Listen to ‘The Party’s Over’ here.

“People who say that obviously haven’t listened to us properly”

Not that there wasn’t a precedent for the comparisons. Talk Talk had received crucial early exposure supporting Duran Duran during a UK tour at the end of 1981 and, aside from a penchant for repetitive naming, the two groups shared a producer, Colin Thurston, who had already helmed Duran Duran’s self-titled debut album and was working across their gargantuan follow-up, Rio, while also manning the boards for The Party’s Over.

Explaining the band name, Mark Hollis told Sounds that he liked the fact the group were named after one of their own songs: it was “really instant in terms of memorising it. Plus it didn’t in any way categorise us.” As to the musical comparisons with Duran Duran, an exasperated Hollis told Smash Hits that Talk Talk had been “compared to 11 different bands!” – a diverse bunch including Echo And The Bunnymen, Styx, U2 and Roxy Music – and that, “People who say that obviously haven’t listened to us properly.”

“A band should be able to develop constructively, like Bowie”

It was a fair assertion. While visiting the group as they worked on The Party’s Over in Chipping North Studios, Oxford, in January 1982, NME’s Adrian Thrills noted that their “credible pop… floats somewhere between a jazzier Teardrop Explodes and the deft adroitness of The Cure”. For his part, Hollis felt that Talk Talk were “closer to a jazz quartet than a rock band”: a four-piece consisting of keyboards, bass, drums and vocals, their lack of guitar allowed them “to get the melodies across with more force. You’ve got a rhythm section to provide the beat, and the keyboards to provide the melody, which they can do much better than a guitar.”

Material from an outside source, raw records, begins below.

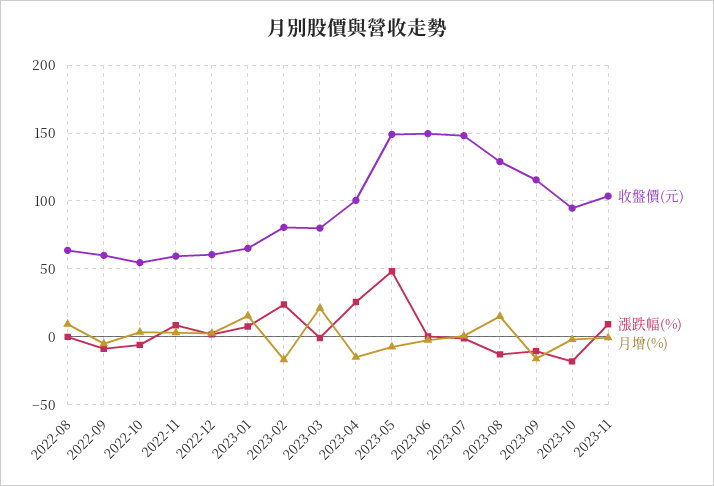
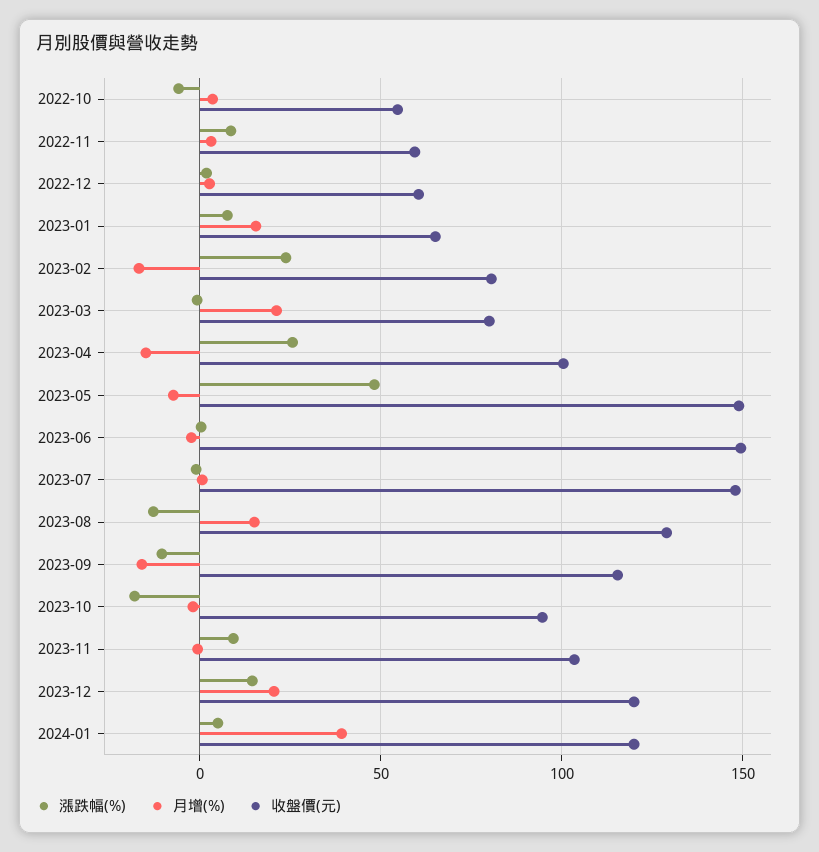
收盤價(元), 2022-08: 65 -> none
漲跌幅(%), 2022-08: 0 -> none
月增(%), 2022-08: 10 -> none
收盤價(元), 2022-09: 60 -> none
漲跌幅(%), 2022-09: -10 -> none
月增(%), 2022-09: -5 -> none
漲跌幅(%), 2023-12: none -> 15
月增(%), 2023-12: none -> 20
收盤價(元), 2023-12: none -> 120
漲跌幅(%), 2024-01: none -> 5
月增(%), 2024-01: none -> 40
收盤價(元), 2024-01: none -> 120

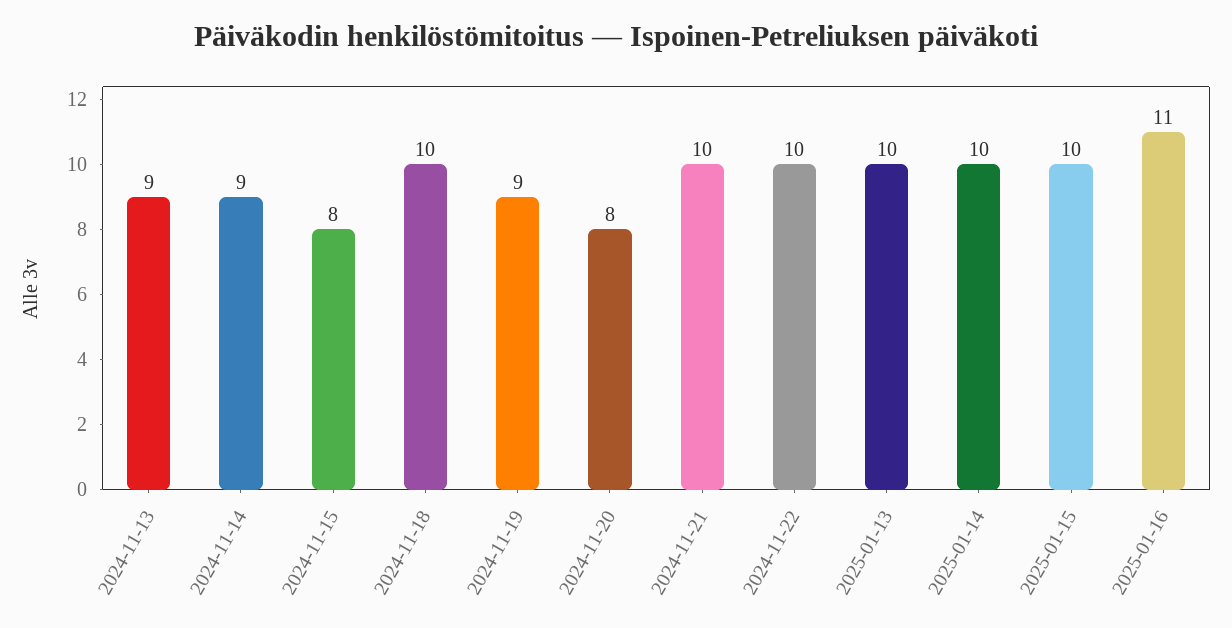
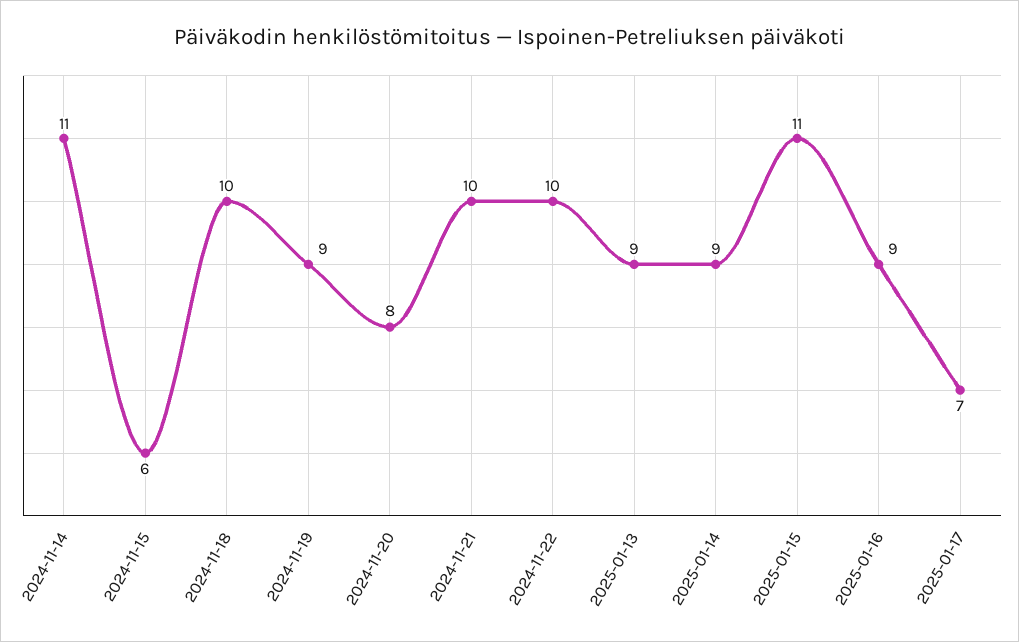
2024-11-13: 9 -> none
2024-11-14: 9 -> 11
2024-11-15: 8 -> 6
2025-01-13: 10 -> 9
2025-01-14: 10 -> 9
2025-01-15: 10 -> 11
2025-01-16: 11 -> 9
2025-01-17: none -> 7

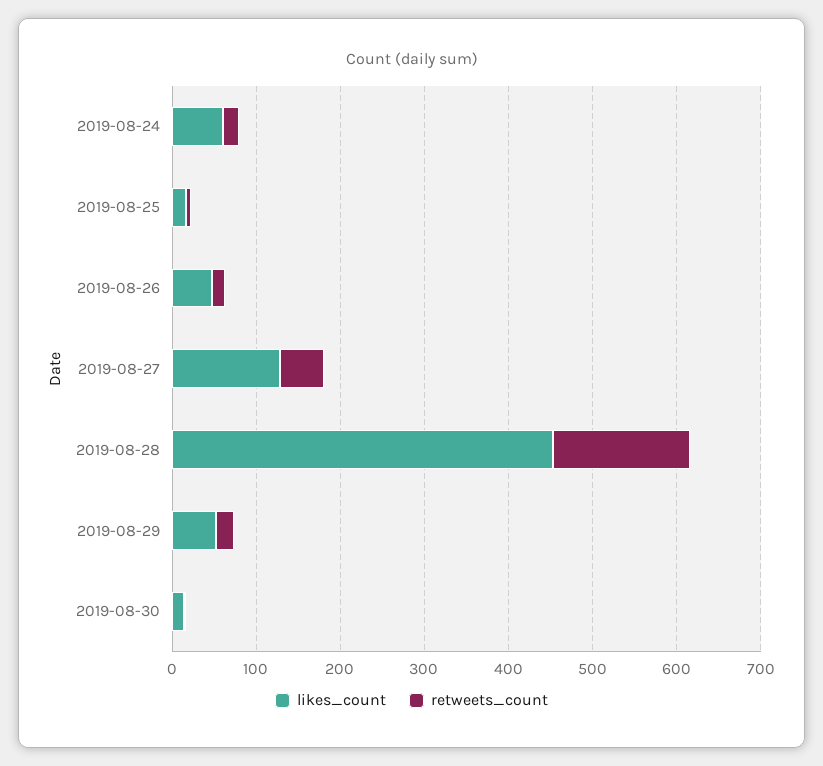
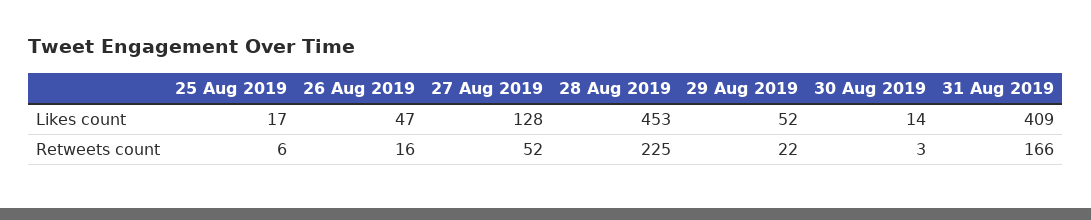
likes_count, 2019-08-24: 60 -> none
retweets_count, 2019-08-24: 20 -> none
retweets_count, 2019-08-28: 160 -> 225
likes_count, 31 Aug 2019: none -> 409
retweets_count, 31 Aug 2019: none -> 166

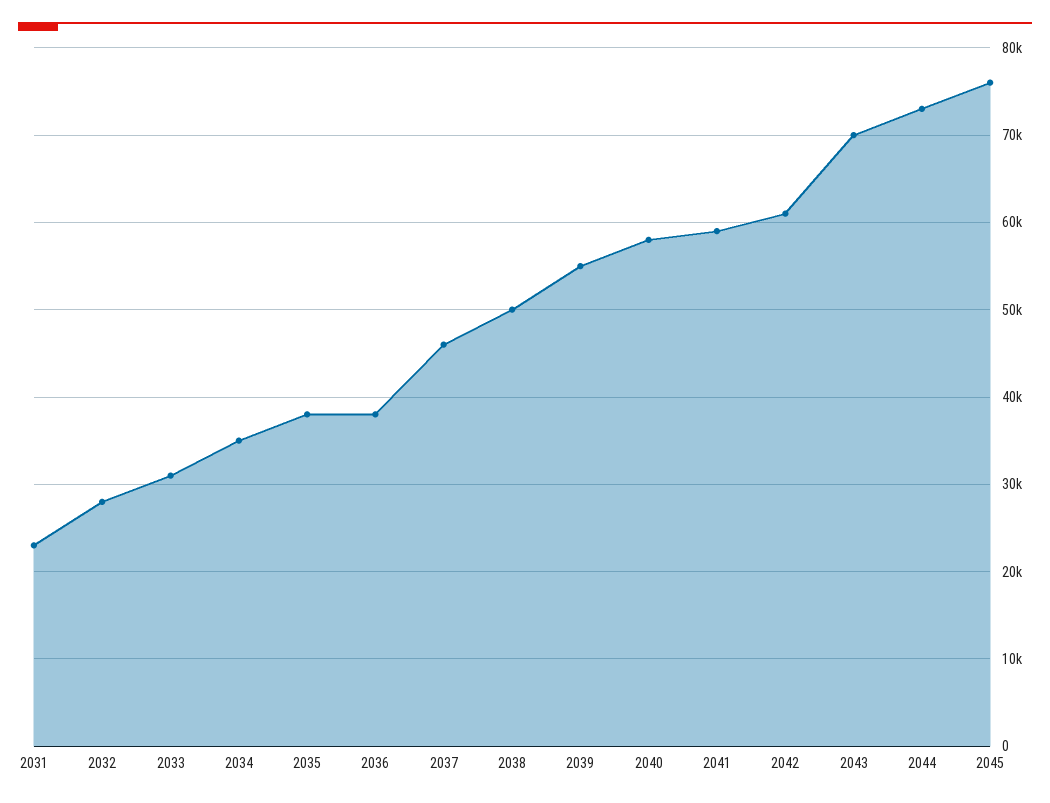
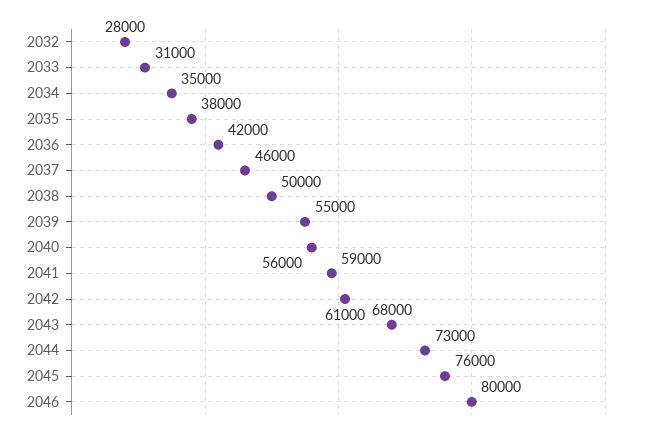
2031: 23000 -> none
2036: 38000 -> 42000
2040: 58000 -> 56000
2043: 70000 -> 68000
2046: none -> 80000

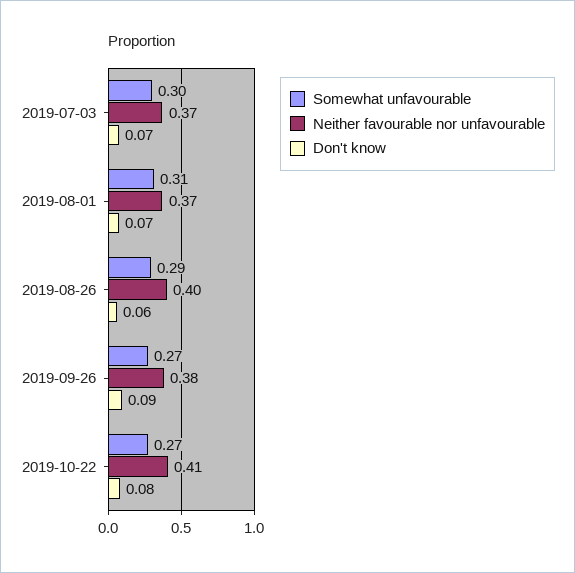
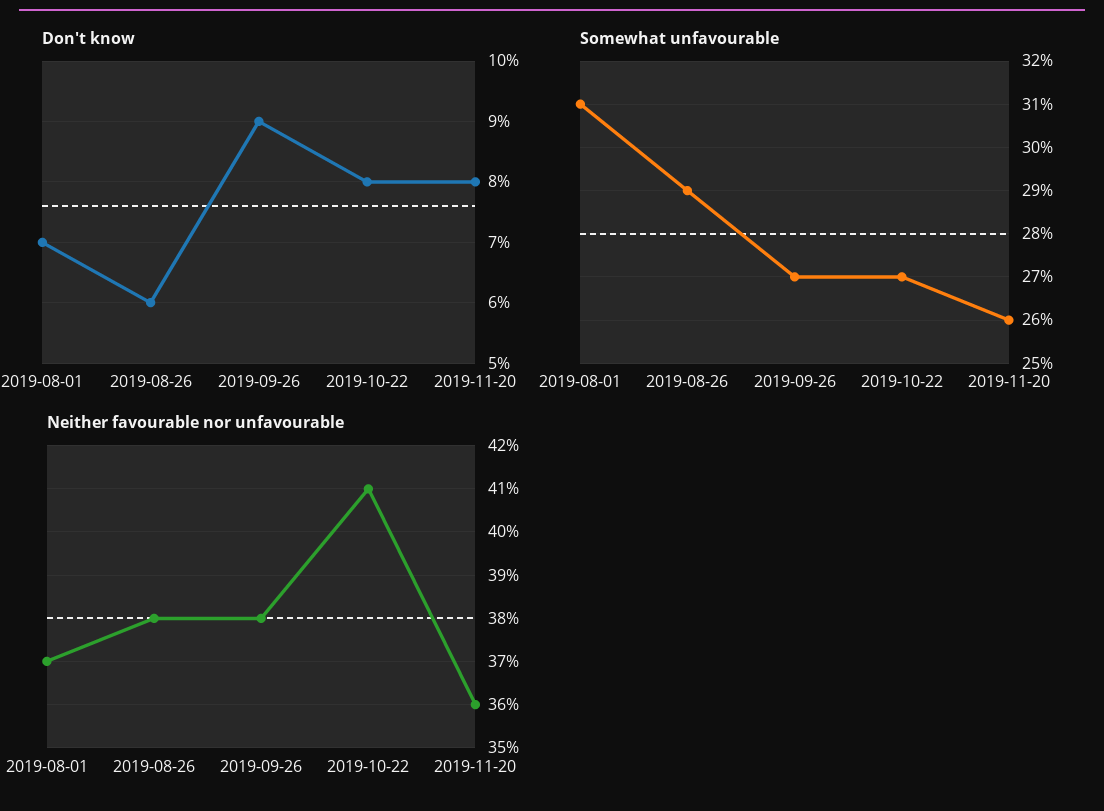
Somewhat unfavourable, 2019-07-03: 0.3 -> none
Neither favourable nor unfavourable, 2019-07-03: 0.37 -> none
Don't know, 2019-07-03: 0.07 -> none
Neither favourable nor unfavourable, 2019-08-26: 0.4 -> 0.38
Don't know, 2019-11-20: none -> 0.08
Somewhat unfavourable, 2019-11-20: none -> 0.26
Neither favourable nor unfavourable, 2019-11-20: none -> 0.36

Force wasn’t an issue with the song Talk Talk itself. Dating back to 1977 and Hollis’ time in a punk band called The Reaction, The Party’s Over’s opening track, co-written by Mark and his brother, Ed, of Essex punk firebrands Eddie And The Hot Rots, powered along on thick electronic drums and agitated lyrics which, The Guardian would later note, introduced common themes in the band’s work: “existential wariness, a mistrust of language and an overpowering sense of outsiderness”. Though a piano breakdown flaunted the group’s ambitions towards a more cerebral musicality, Talk Talk was an attention-grabbing start; its initial single launch stalled outside the UK Top 50, but a remix by Roxy Music producer Rhett Davies took the song to No.23 a few months later.

Other singles Today and Another World (the latter released in Germany following its appearance in the German TV crime drama Derrick) made cheerful re-use of the synthetic percussion and half-anguished, half-defiant vocals deployed on Talk Talk. But while Today scored the group their first UK hit when it peaked at No.14, it also set false expectations over Talk Talk’s interest in becoming pop pin-ups. Elsewhere, The Party’s Over’s album cuts belied the group’s early intention of moving away from the 80s pop framework.

“The last thing I would want is to be thought of as a disposable group”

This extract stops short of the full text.